**TASK REQUIREMENTS**. Leave out all pictures while repeating the records exactly and completely.

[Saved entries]
-=-=-=-=-

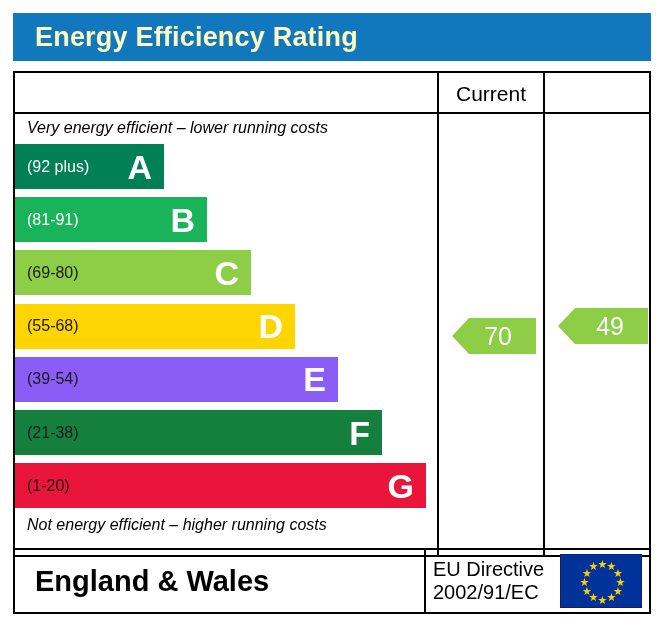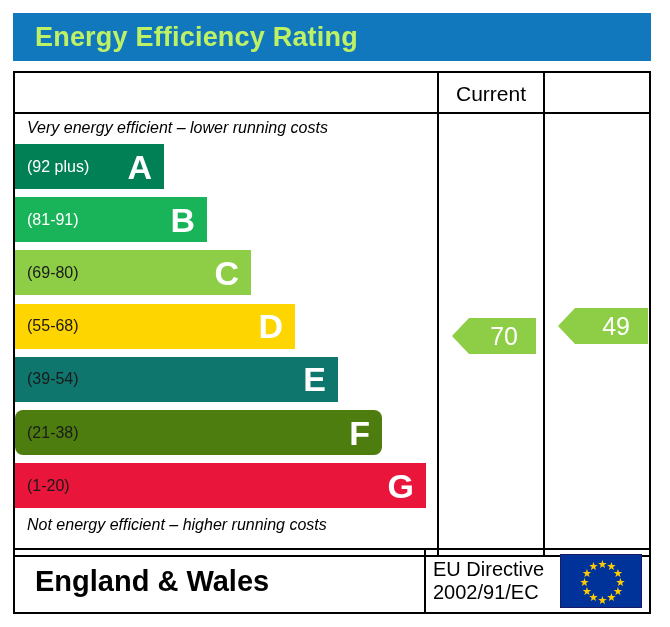"Energy Efficiency Rating" .banner-text { color: #bef264 -> #fef9c3 }
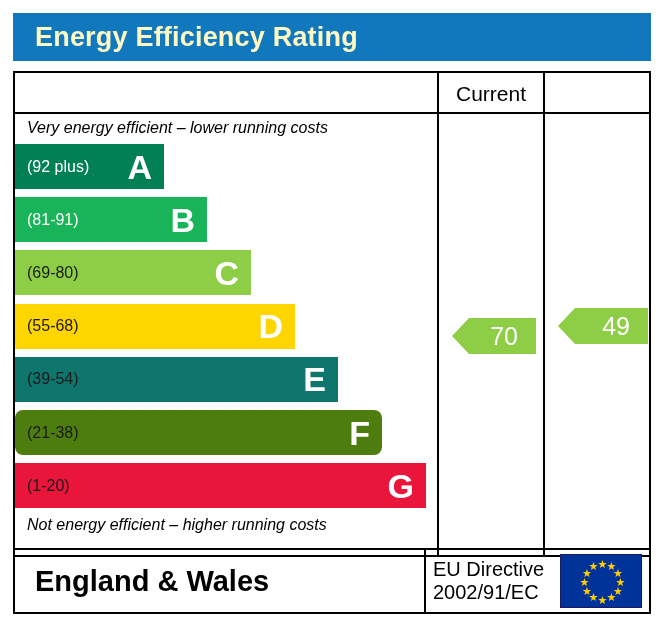"70" .arrow { padding-right: 18px -> 24px }
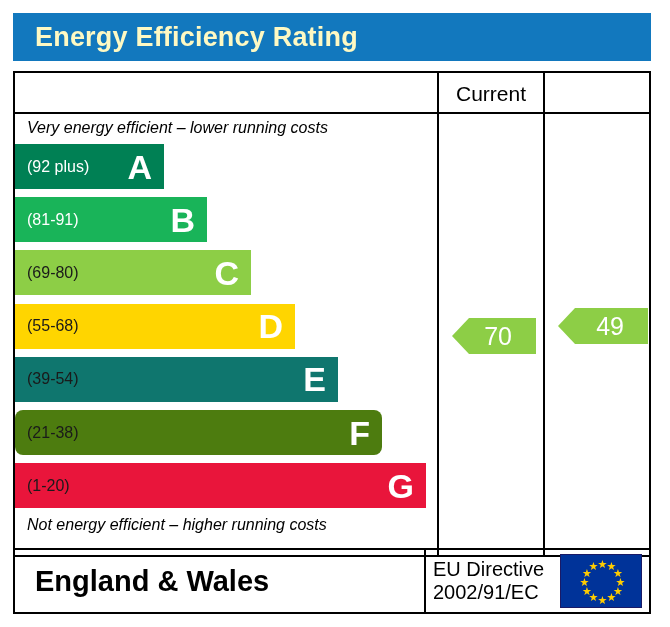"(39-54)" div.band { background: #0f766e -> #8b5cf6 }
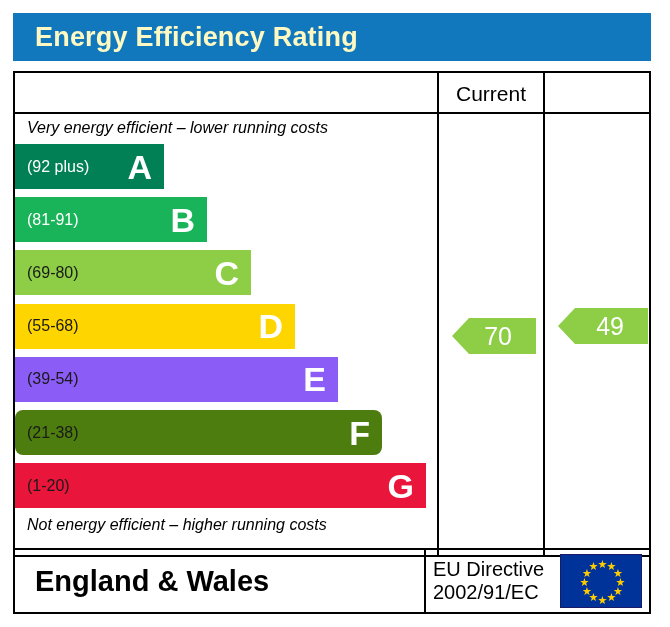"(21-38)" div.band { background: #4d7c0f -> #15803d; border-radius: 8px -> none }
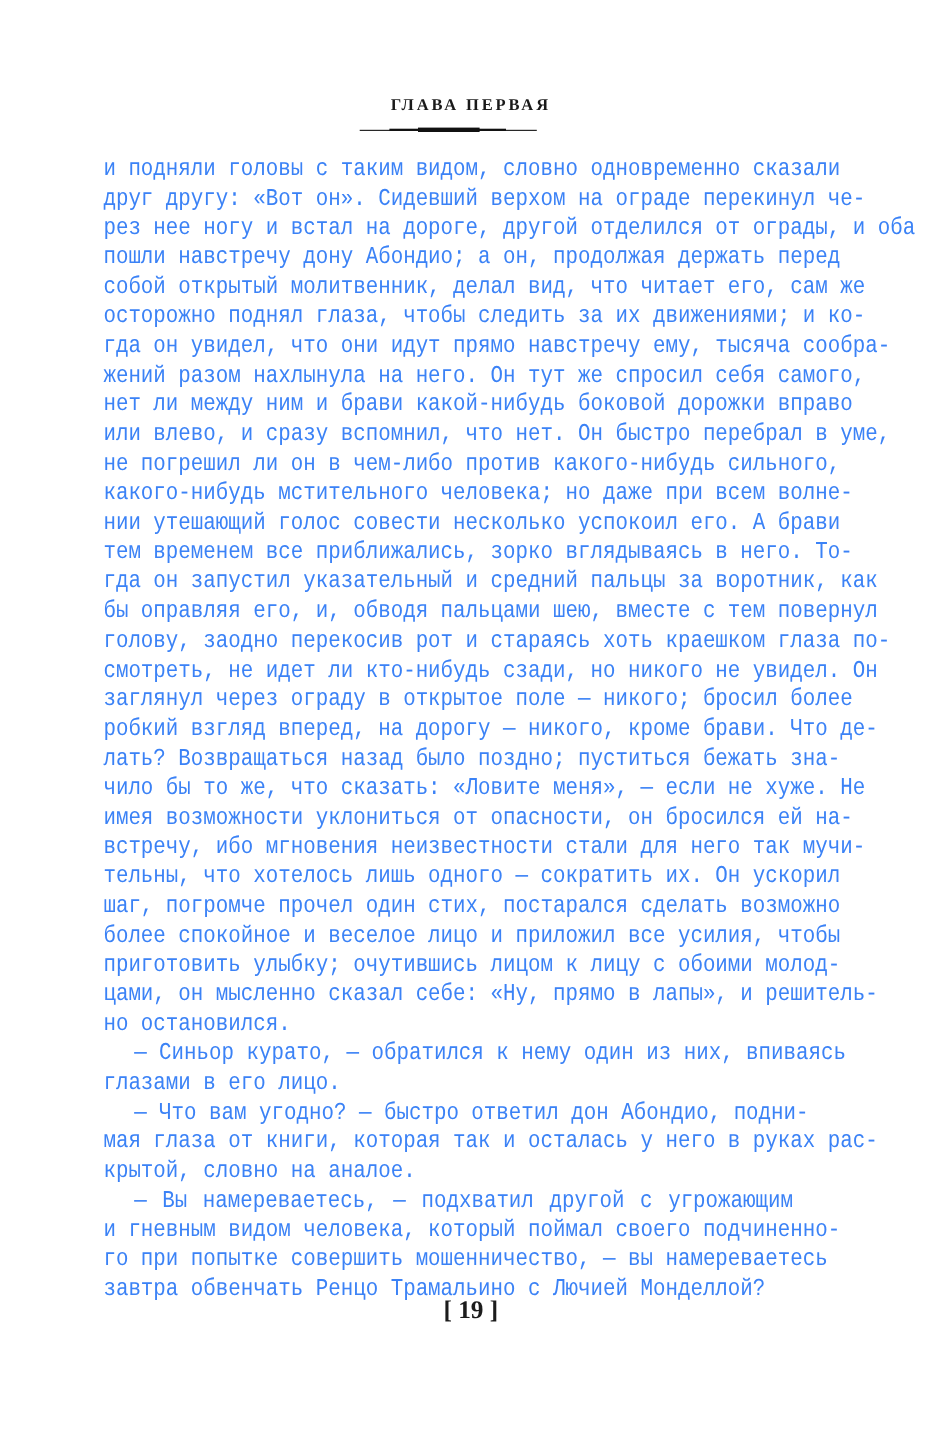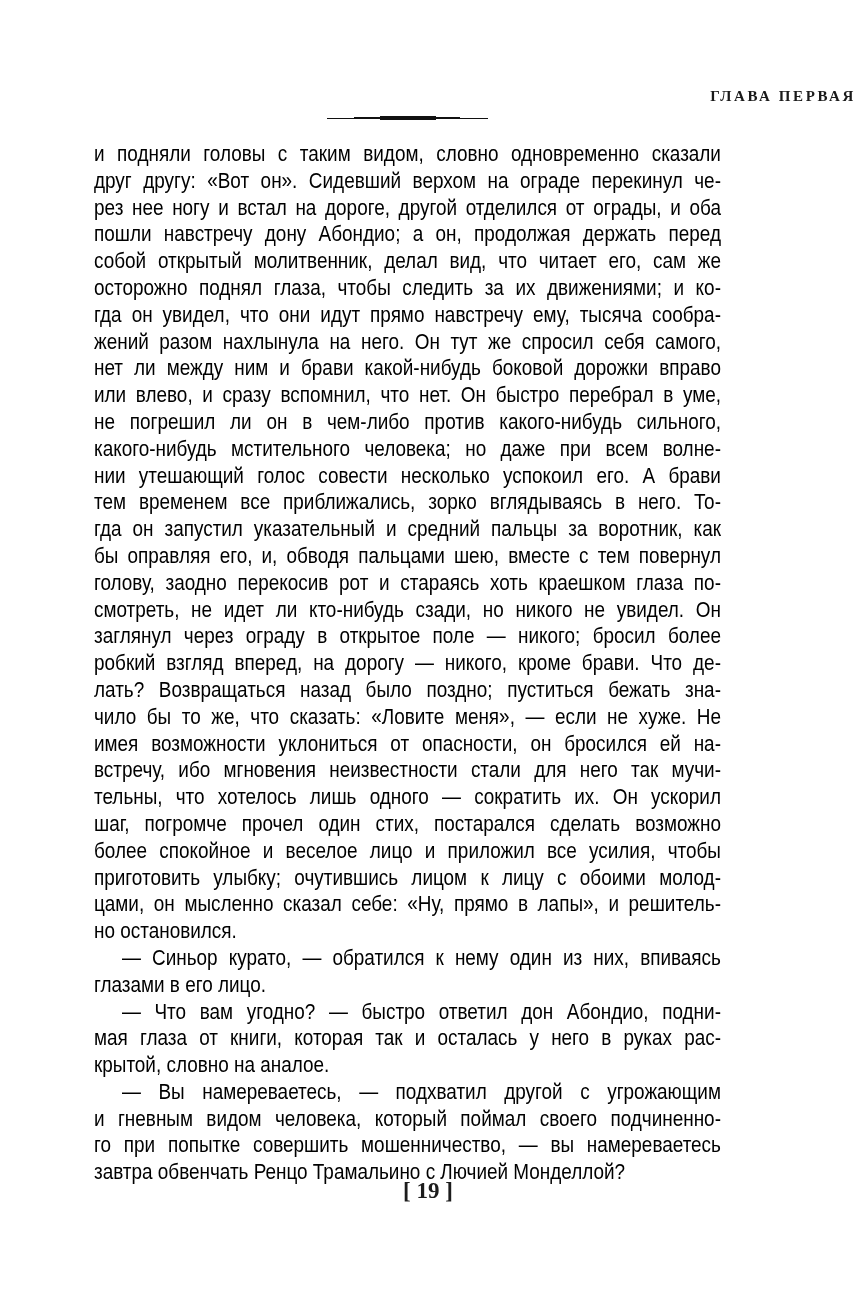"ГЛАВА ПЕРВАЯ" .running-head { text-align: right -> center }
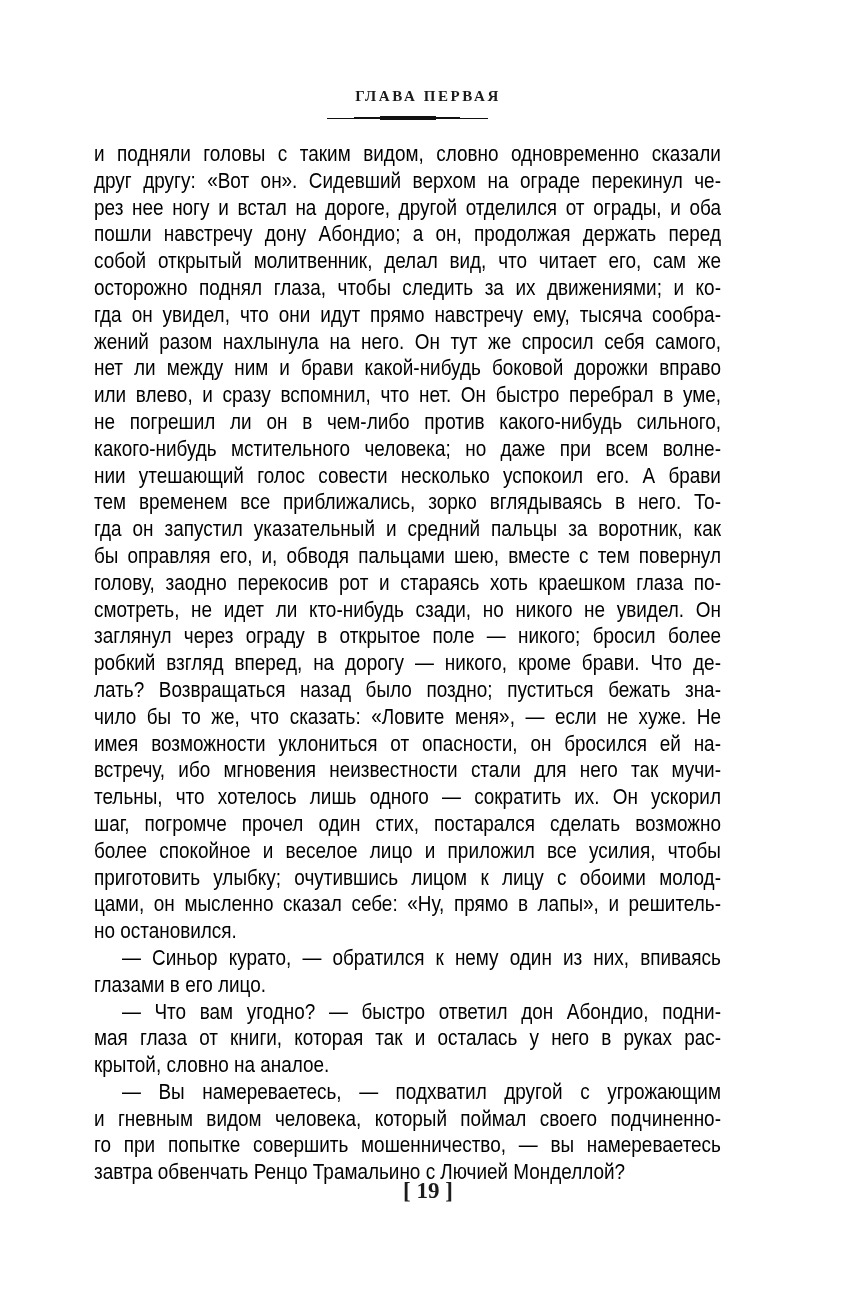"и подняли головы с таким" .body-text { color: #000000 -> #3b82f6; font-family: Liberation Sans, sans-serif -> Liberation Mono, monospace }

-=-=-=-=-

**SOLUTION TO THIS EXERCISE**.
"Energy Efficiency Rating" .banner-text { color: #bef264 -> #fef9c3 }
"70" .arrow { padding-right: 18px -> 24px }
"(39-54)" div.band { background: #0f766e -> #8b5cf6 }
"(21-38)" div.band { background: #4d7c0f -> #15803d; border-radius: 8px -> none }
"ГЛАВА ПЕРВАЯ" .running-head { text-align: right -> center }
"и подняли головы с таким" .body-text { color: #000000 -> #3b82f6; font-family: Liberation Sans, sans-serif -> Liberation Mono, monospace }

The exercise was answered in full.